The answer must consist solely of the lines from the opening line of the entries through the line with "SVELTUS MARIPOSA OLIMPICA: none", transcribed exactly and without any pictures.

--- Entries provided Enclosed Below ---

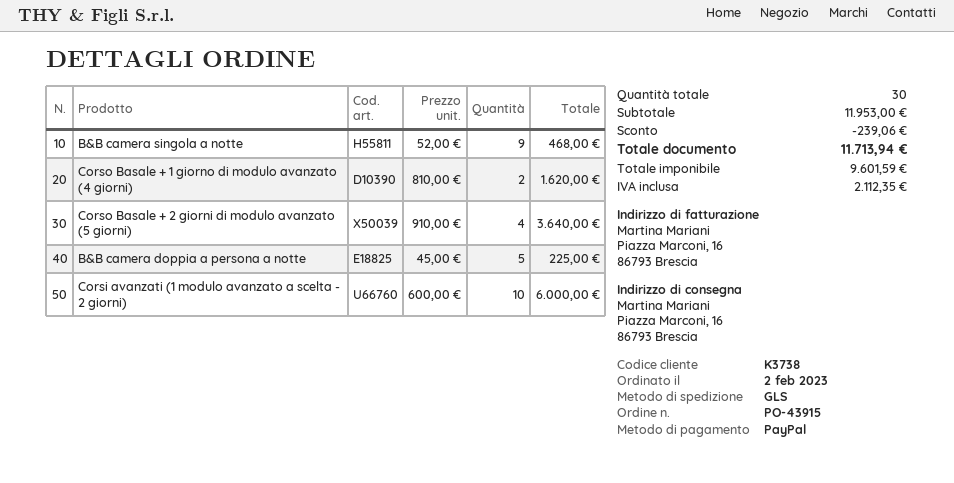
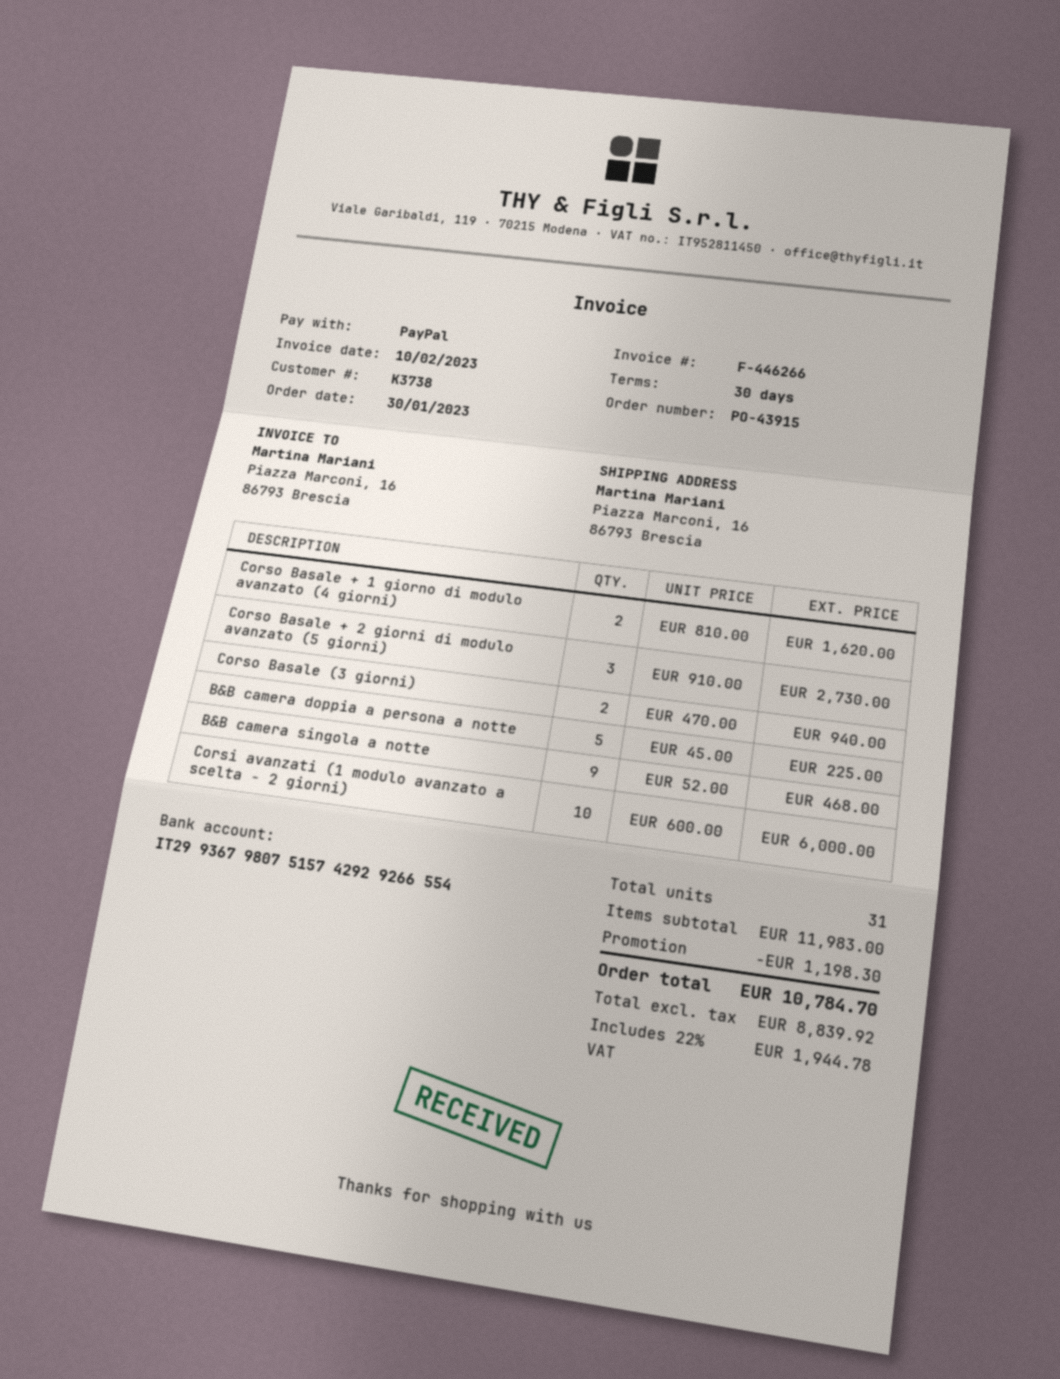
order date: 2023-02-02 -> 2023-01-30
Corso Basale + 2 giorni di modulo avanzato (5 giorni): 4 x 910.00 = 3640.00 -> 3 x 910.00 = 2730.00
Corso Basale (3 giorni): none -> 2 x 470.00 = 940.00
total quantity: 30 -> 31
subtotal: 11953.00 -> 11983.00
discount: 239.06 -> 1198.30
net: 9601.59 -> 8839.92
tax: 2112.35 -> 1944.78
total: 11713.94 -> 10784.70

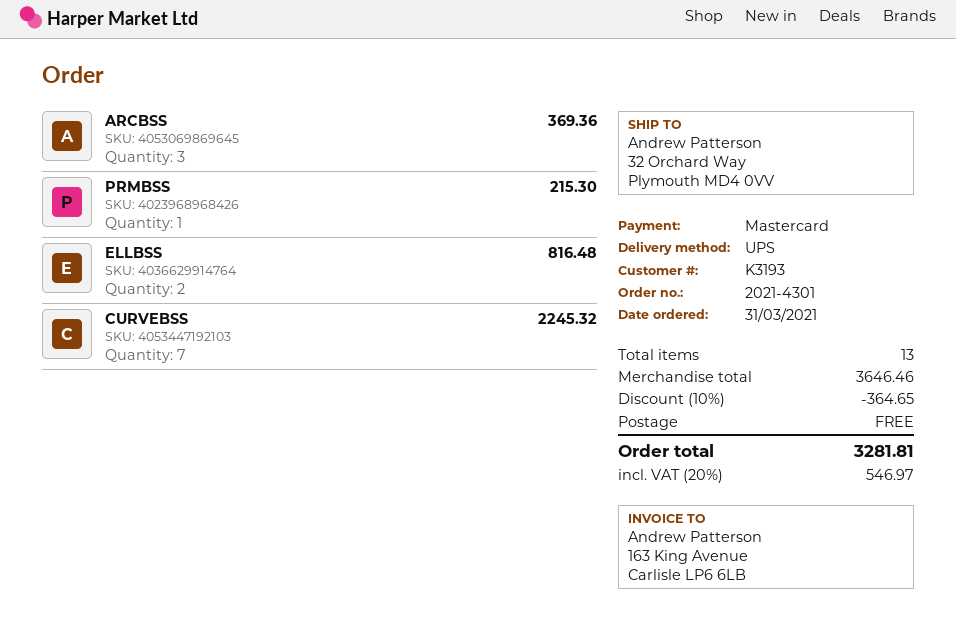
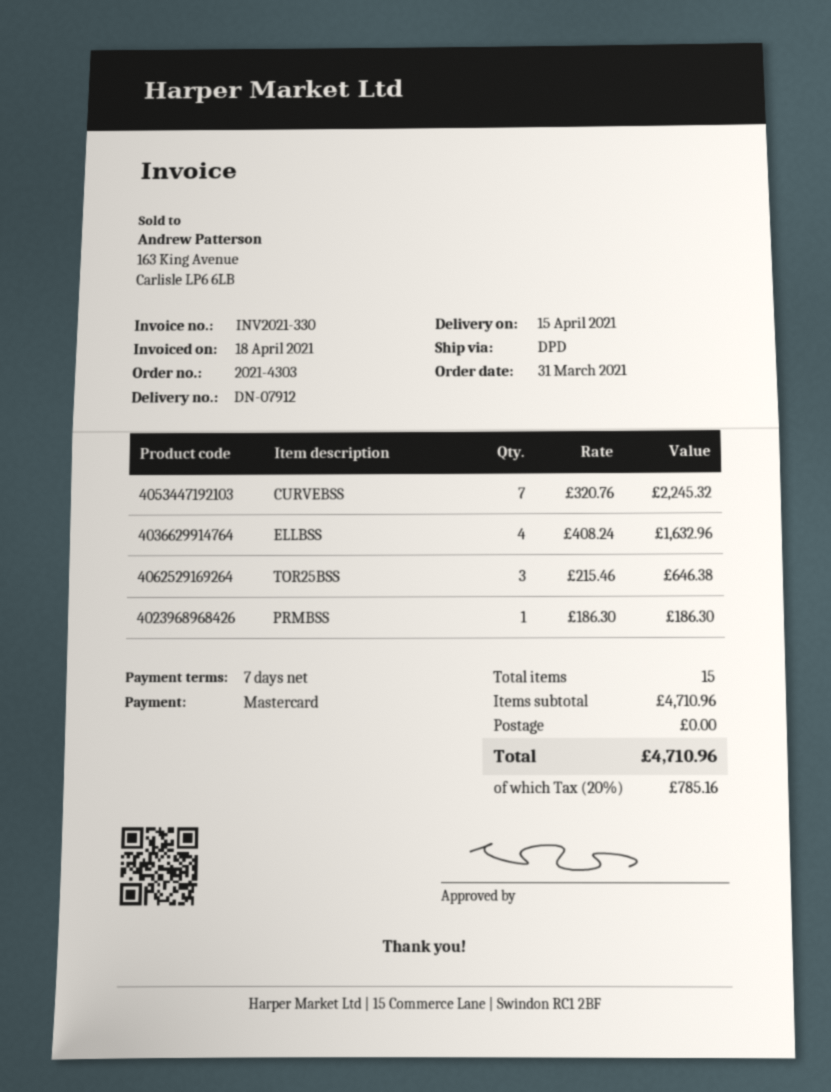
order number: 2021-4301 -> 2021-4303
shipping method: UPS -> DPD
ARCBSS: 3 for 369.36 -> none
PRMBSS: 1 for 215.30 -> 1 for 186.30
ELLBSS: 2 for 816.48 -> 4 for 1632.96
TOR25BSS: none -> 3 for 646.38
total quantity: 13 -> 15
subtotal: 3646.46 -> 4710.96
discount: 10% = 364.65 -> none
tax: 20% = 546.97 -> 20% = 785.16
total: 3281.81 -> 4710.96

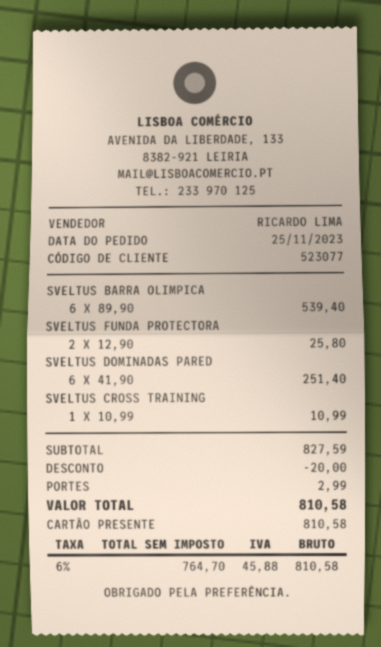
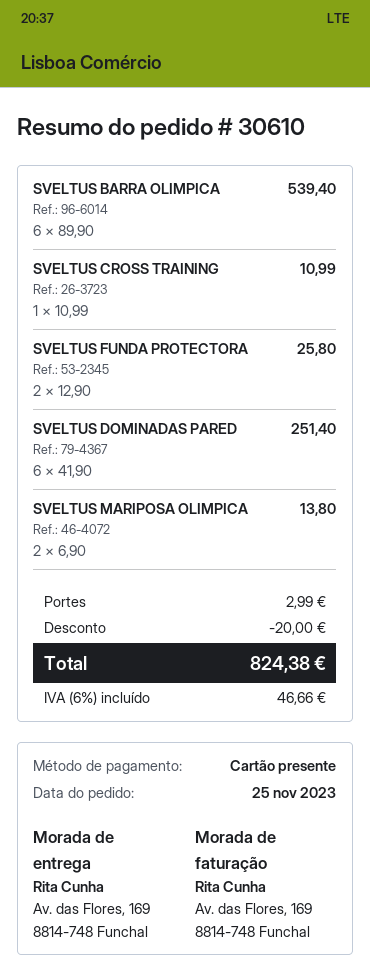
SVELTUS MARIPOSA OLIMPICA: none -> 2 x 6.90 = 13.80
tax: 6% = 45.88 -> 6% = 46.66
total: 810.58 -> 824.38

--- End of Enclosed Entries provided ---

▸ Exercise output:
order date: 2023-02-02 -> 2023-01-30
Corso Basale + 2 giorni di modulo avanzato (5 giorni): 4 x 910.00 = 3640.00 -> 3 x 910.00 = 2730.00
Corso Basale (3 giorni): none -> 2 x 470.00 = 940.00
total quantity: 30 -> 31
subtotal: 11953.00 -> 11983.00
discount: 239.06 -> 1198.30
net: 9601.59 -> 8839.92
tax: 2112.35 -> 1944.78
total: 11713.94 -> 10784.70

order number: 2021-4301 -> 2021-4303
shipping method: UPS -> DPD
ARCBSS: 3 for 369.36 -> none
PRMBSS: 1 for 215.30 -> 1 for 186.30
ELLBSS: 2 for 816.48 -> 4 for 1632.96
TOR25BSS: none -> 3 for 646.38
total quantity: 13 -> 15
subtotal: 3646.46 -> 4710.96
discount: 10% = 364.65 -> none
tax: 20% = 546.97 -> 20% = 785.16
total: 3281.81 -> 4710.96

SVELTUS MARIPOSA OLIMPICA: none -> 2 x 6.90 = 13.80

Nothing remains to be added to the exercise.